= TRIZ =

Problem-solving tools

TRIZ (/trɪz/; теория решения изобретательских задач) is a methodology which combines an organized, systematic method of problem-solving with analysis and forecasting techniques derived from the study of patterns of invention in global patent literature. The development and improvement of products and technologies in accordance with TRIZ are guided by the laws of technical systems evolution. In English, TRIZ is typically rendered as the theory of inventive problem solving.

The development of TRIZ, led by Soviet inventor and science-fiction author Genrich Altshuller and his colleagues, began in 1946. TRIZ developed from a foundation of research into hundreds of thousands of inventions in many fields to produce an approach which defines patterns in inventive solutions and the characteristics of the problems which these inventions have overcome. The research produced three findings:
- Problems and solutions are repeated across industries and sciences.
- Patterns of technical evolution are replicated in industries and sciences.
- The innovations have scientific effects outside the field in which they were developed.

TRIZ applies these findings to create and improve products, services, and systems.

== History ==

TRIZ was developed by the Soviet inventor and science-fiction writer Genrich Altshuller and his associates. Altshuller began developing TRIZ in 1946 while working in the inventions inspection department of the Caspian Sea flotilla of the Soviet Navy.
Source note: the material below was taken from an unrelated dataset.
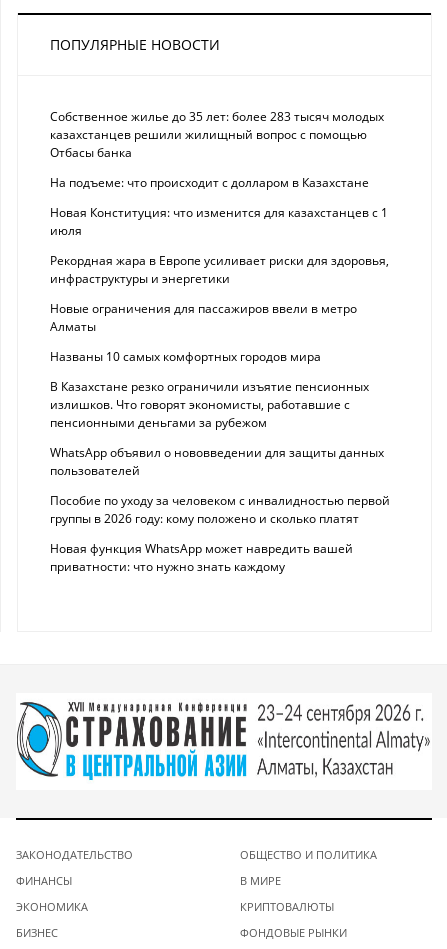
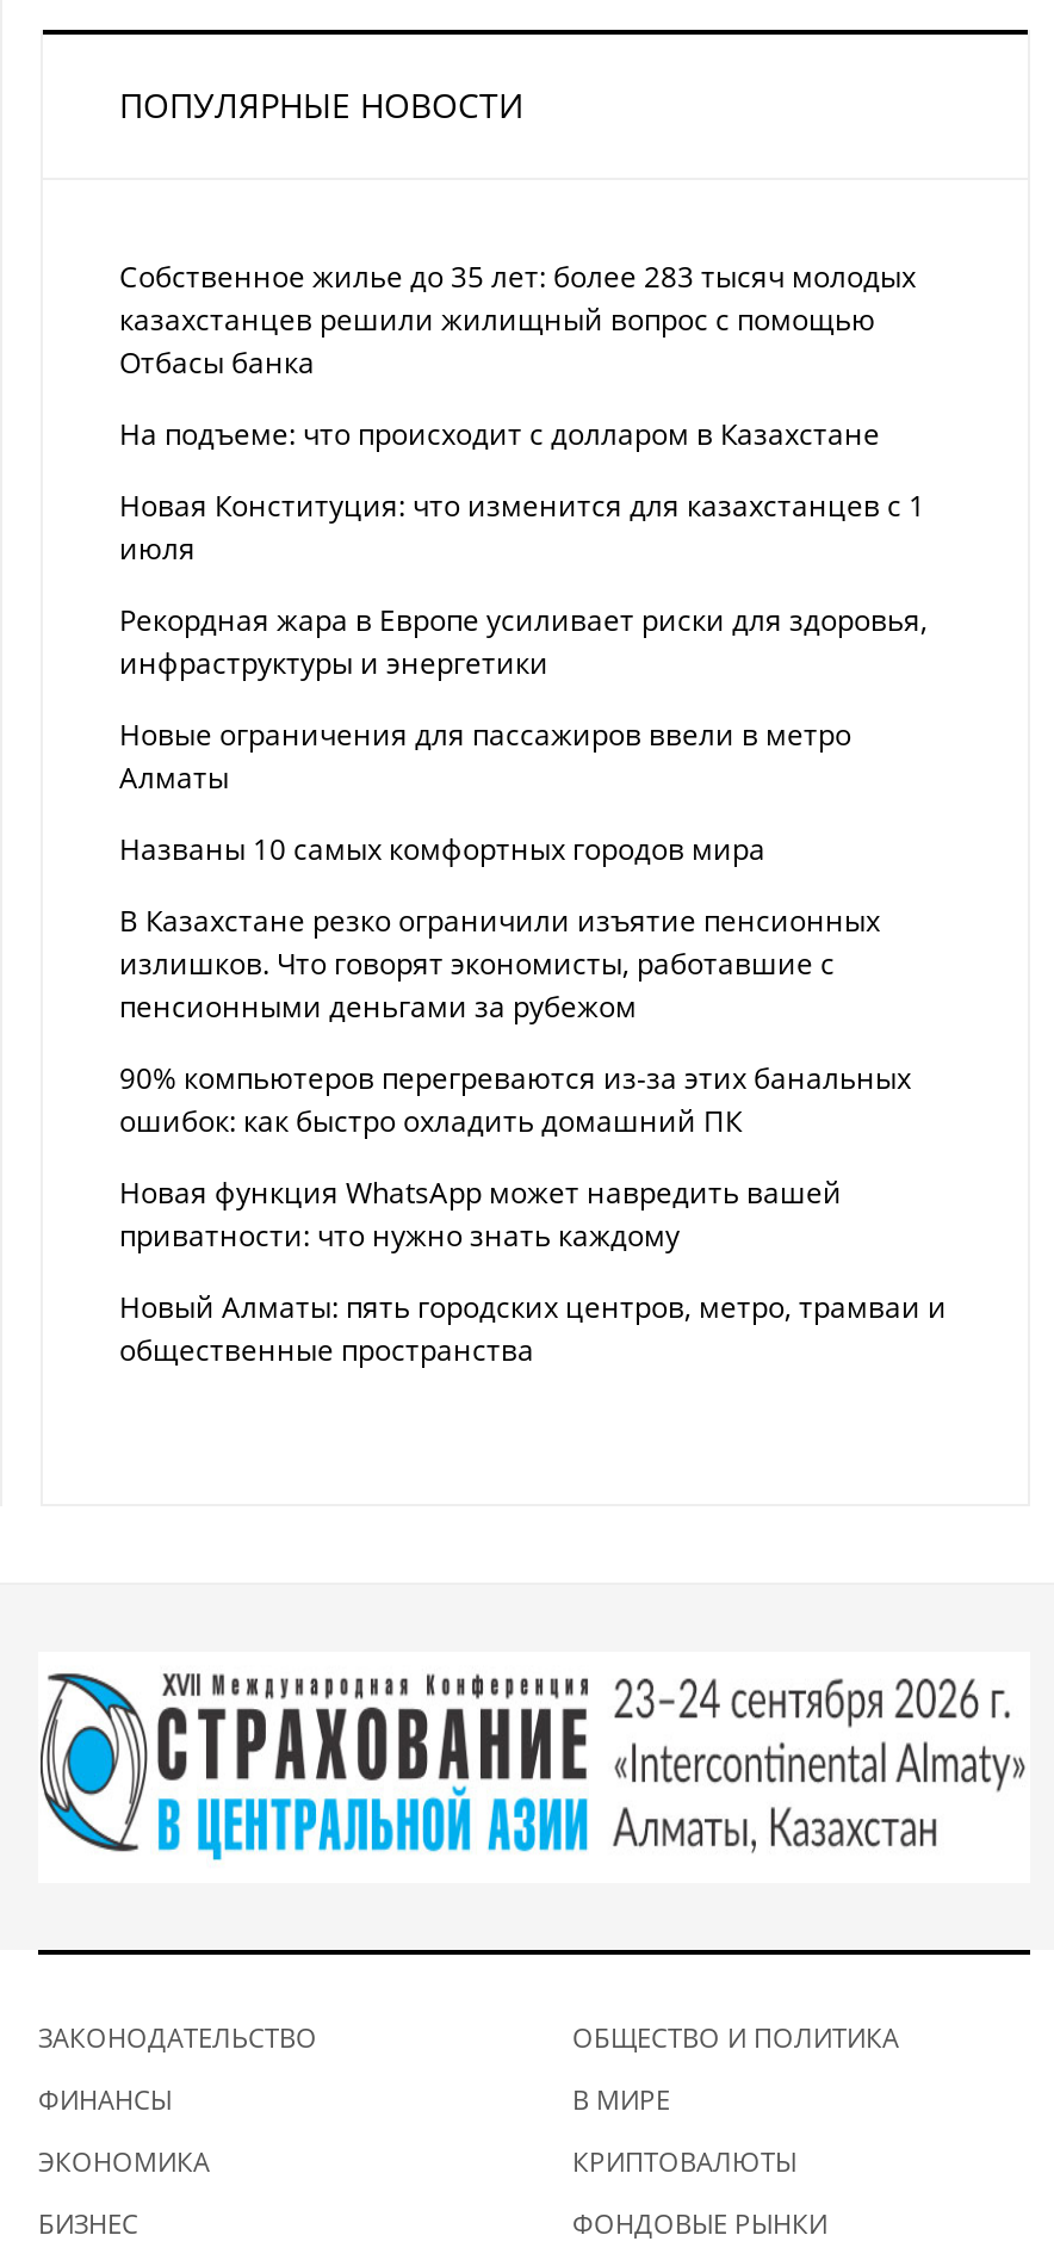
[50,444,390,527] WhatsApp объявил о нововведении для защиты данных | пользователей | Пособие по уходу за человеком с инвалидностью первой | группы в 2026 году: кому положено и сколько платят -> [119,1057,911,1141] 90% компьютеров перегреваются из-за этих банальных | ошибок: как быстро охладить домашний ПК
moved [50,540,353,575] -> [119,1172,842,1255]: Новая функция WhatsApp может навредить вашей | приватности: что нужно знать каждому
none -> [119,1286,947,1370] Новый Алматы: пять городских центров, метро, трамваи и | общественные пространства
His role involved evaluating invention proposals, refining and documenting them, and preparing patent applications. Through this work, Altshuller recognised that many technical problems require inventive solutions because improving one parameter often leads to the deterioration of another, a situation he termed a technical contradiction.

Altshuller's work on what later became TRIZ was interrupted in 1950 by his arrest and a 25-year sentence to the Vorkuta Gulag. The arrest was partially triggered by letters that he and Refael Shapiro sent to Stalin, government ministers, and newspapers, criticising Soviet policy decisions they considered erroneous. Altshuller and Shapiro were released during the Khrushchev Thaw following Stalin’s death in 1953, and subsequently returned to Baku.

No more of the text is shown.